*Task goal*:
Look through the records and copy every line in which "只适合对少量数据进行加密" appears.

*Collected data entries*:
((

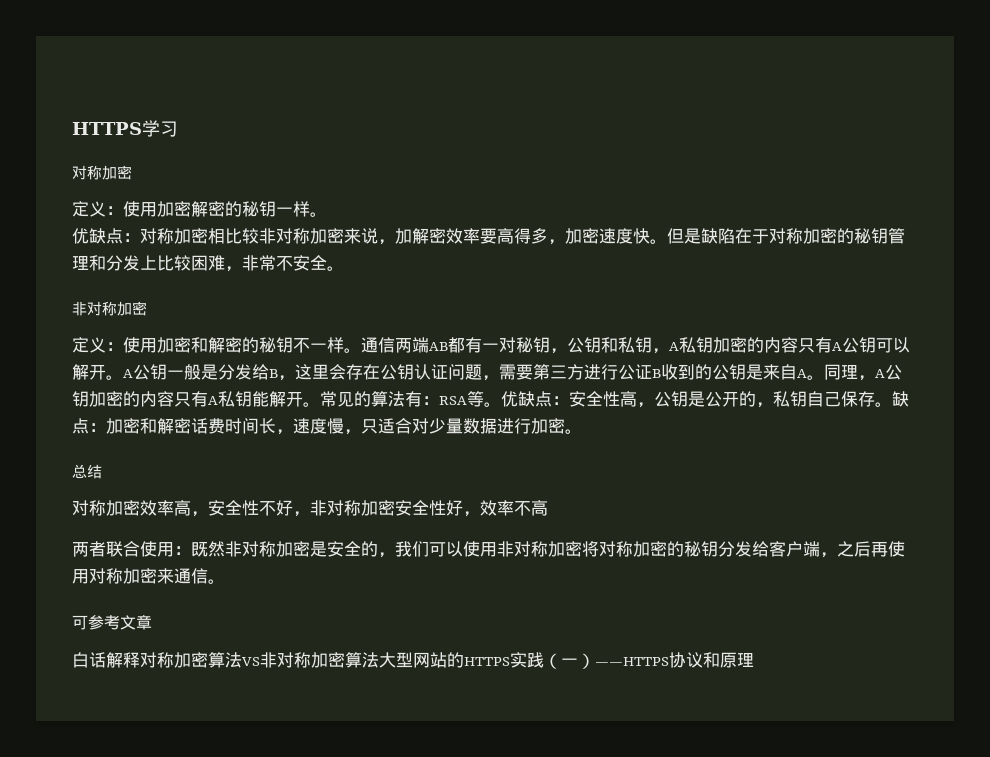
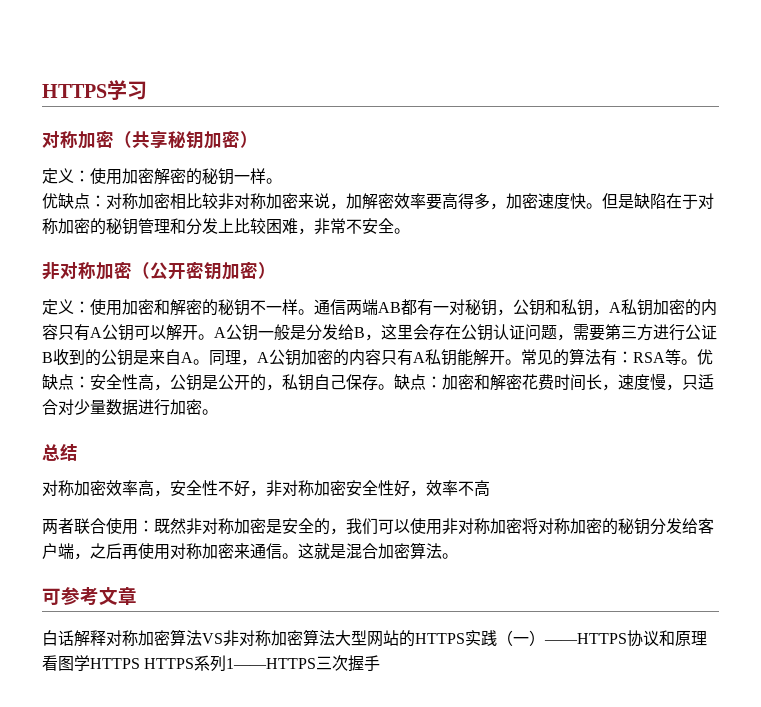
  HTTPS学习
- 对称加密
+ 对称加密（共享秘钥加密）
  但是缺陷在于对称加密的秘钥管理和分发上比较困难，非常不安全。
- 非对称加密
+ 非对称加密（公开密钥加密）
- 缺点：加密和解密话费时间长，速度慢，只适合对少量数据进行加密。
+ 缺点：加密和解密花费时间长，速度慢，只适合对少量数据进行加密。
+ 这就是混合加密算法。
- 白话解释对称加密算法VS非对称加密算法大型网站的HTTPS实践（一）——HTTPS协议和原理
+ 白话解释对称加密算法VS非对称加密算法大型网站的HTTPS实践（一）——HTTPS协议和原理看图学HTTPS HTTPS系列1——HTTPS三次握手

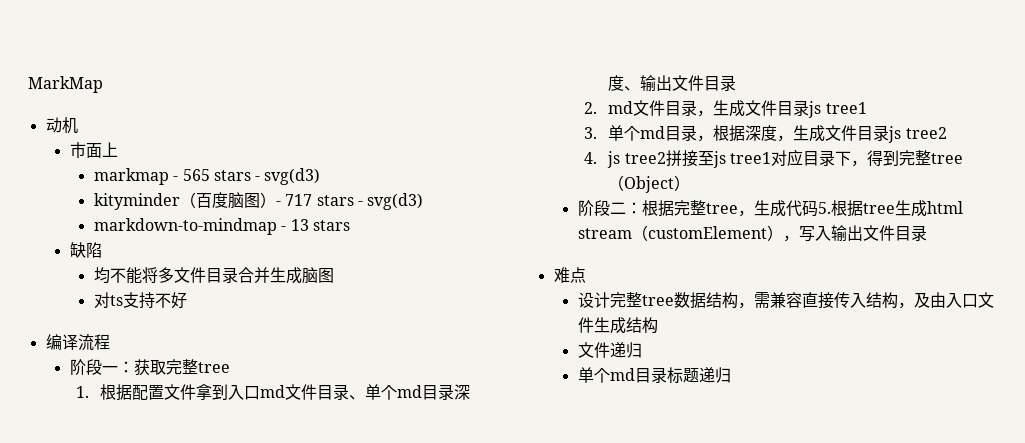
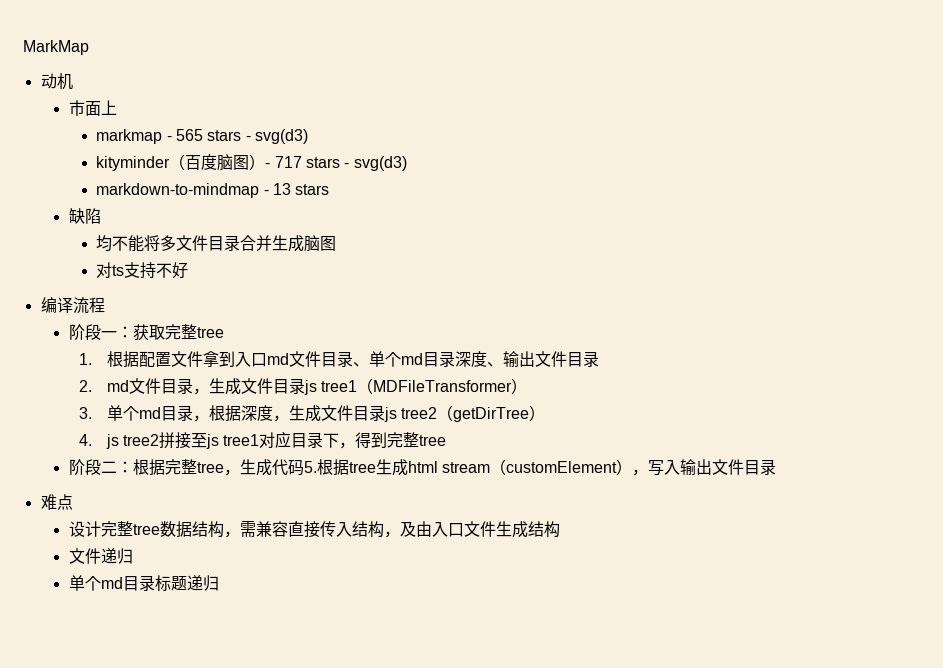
- 2. md文件目录，生成文件目录js tree1
+ 2. md文件目录，生成文件目录js tree1（MDFileTransformer）
- 3.单个md目录，根据深度，生成文件目录js tree2
+ 3.单个md目录，根据深度，生成文件目录js tree2（getDirTree）
- 4. js tree2拼接至js tree1对应目录下，得到完整tree（Object）
+ 4. js tree2拼接至js tree1对应目录下，得到完整tree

))

*Task response*:
- 缺点：加密和解密话费时间长，速度慢，只适合对少量数据进行加密。
+ 缺点：加密和解密花费时间长，速度慢，只适合对少量数据进行加密。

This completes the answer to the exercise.